▶ **Data provided**
☆ ☆ ☆ ☆ ☆
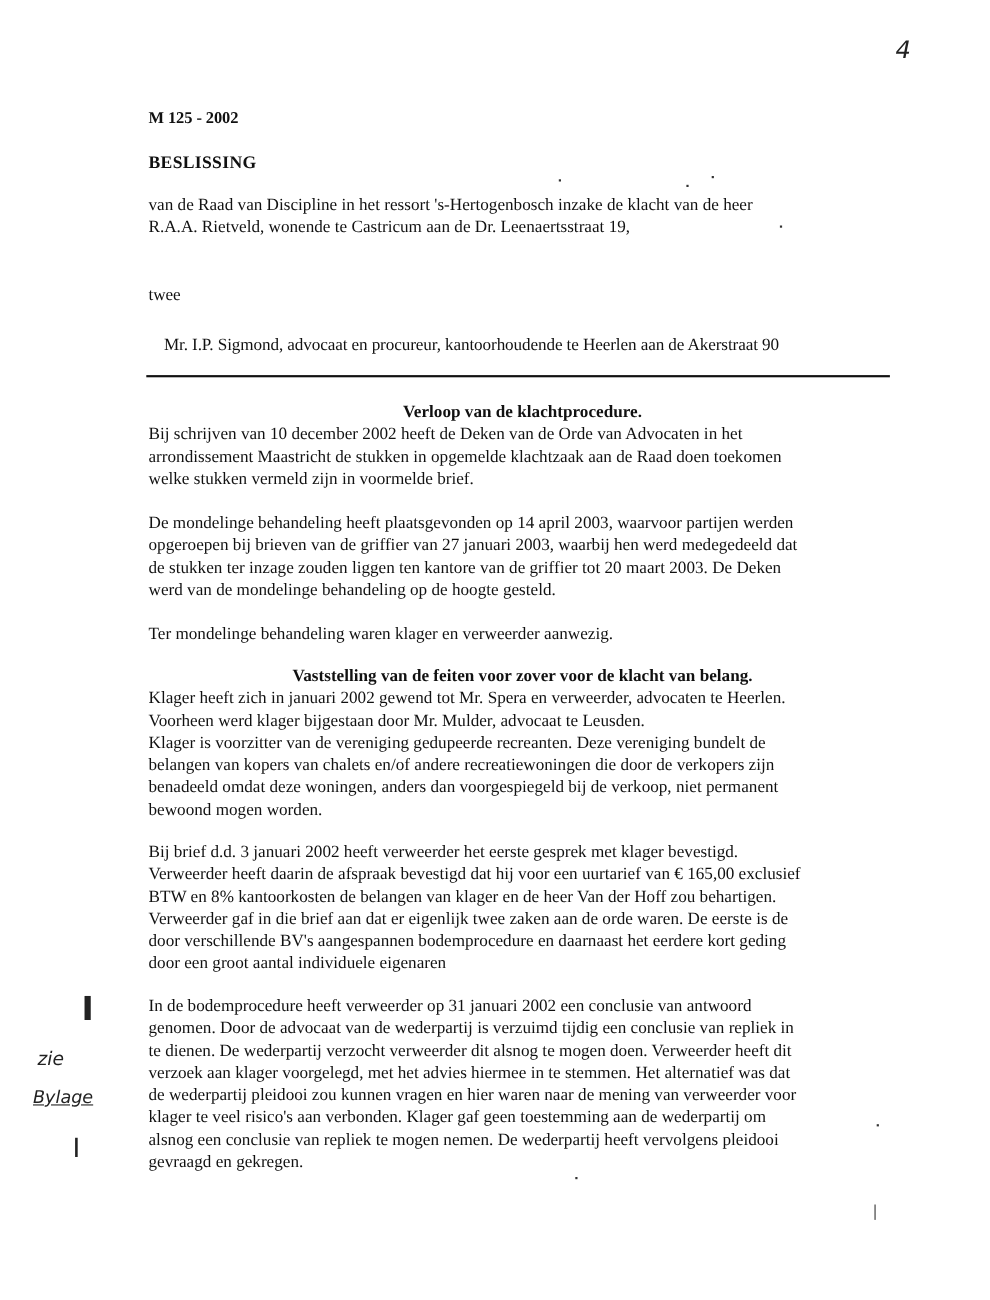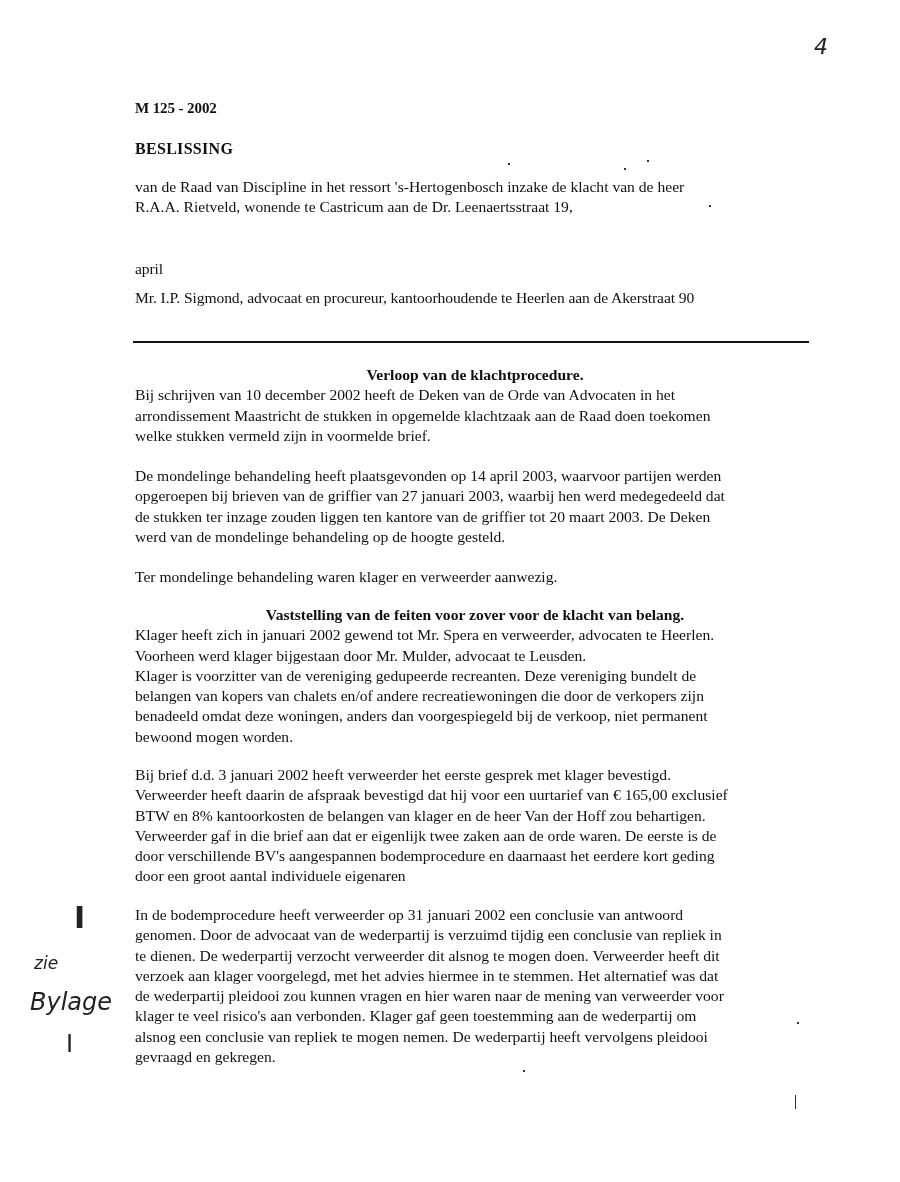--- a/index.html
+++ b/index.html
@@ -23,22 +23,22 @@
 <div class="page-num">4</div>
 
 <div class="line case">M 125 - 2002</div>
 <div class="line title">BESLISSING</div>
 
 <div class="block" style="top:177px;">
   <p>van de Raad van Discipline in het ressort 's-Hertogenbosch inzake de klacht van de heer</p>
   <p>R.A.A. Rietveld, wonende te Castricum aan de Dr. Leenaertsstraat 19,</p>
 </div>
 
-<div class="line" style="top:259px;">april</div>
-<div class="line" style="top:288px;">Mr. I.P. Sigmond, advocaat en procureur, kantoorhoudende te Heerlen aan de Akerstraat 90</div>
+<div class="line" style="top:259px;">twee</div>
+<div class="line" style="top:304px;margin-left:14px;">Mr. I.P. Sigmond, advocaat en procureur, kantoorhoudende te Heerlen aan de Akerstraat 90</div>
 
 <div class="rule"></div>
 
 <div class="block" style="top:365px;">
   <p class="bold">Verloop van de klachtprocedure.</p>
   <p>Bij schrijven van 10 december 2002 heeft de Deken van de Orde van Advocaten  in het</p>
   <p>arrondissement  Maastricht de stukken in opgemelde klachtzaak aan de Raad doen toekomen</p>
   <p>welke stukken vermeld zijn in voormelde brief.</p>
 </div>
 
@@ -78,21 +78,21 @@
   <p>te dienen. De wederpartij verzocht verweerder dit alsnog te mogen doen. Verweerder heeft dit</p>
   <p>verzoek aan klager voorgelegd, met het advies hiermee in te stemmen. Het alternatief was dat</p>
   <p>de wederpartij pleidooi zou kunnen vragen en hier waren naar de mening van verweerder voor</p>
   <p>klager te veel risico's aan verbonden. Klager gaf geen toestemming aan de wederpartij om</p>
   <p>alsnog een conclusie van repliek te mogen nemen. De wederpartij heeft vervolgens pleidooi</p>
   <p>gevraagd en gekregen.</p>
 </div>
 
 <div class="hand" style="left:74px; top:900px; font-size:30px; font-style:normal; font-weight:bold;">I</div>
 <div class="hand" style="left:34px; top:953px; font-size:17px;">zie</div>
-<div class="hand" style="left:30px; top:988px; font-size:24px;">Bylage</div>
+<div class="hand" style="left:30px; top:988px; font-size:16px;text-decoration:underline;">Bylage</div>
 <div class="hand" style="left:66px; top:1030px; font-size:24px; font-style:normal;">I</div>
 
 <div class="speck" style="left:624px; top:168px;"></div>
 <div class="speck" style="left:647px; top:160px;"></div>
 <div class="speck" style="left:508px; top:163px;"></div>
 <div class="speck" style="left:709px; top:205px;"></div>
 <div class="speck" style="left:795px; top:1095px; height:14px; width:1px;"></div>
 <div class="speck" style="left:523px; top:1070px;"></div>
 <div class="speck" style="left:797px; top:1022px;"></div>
☆ ☆ ☆ ☆ ☆
▶ **Your assignment**
The records are given above. Copy each line in them that holds "alsnog".

▶ **Written solution**
   <p>te dienen. De wederpartij verzocht verweerder dit alsnog te mogen doen. Verweerder heeft dit</p>
   <p>alsnog een conclusie van repliek te mogen nemen. De wederpartij heeft vervolgens pleidooi</p>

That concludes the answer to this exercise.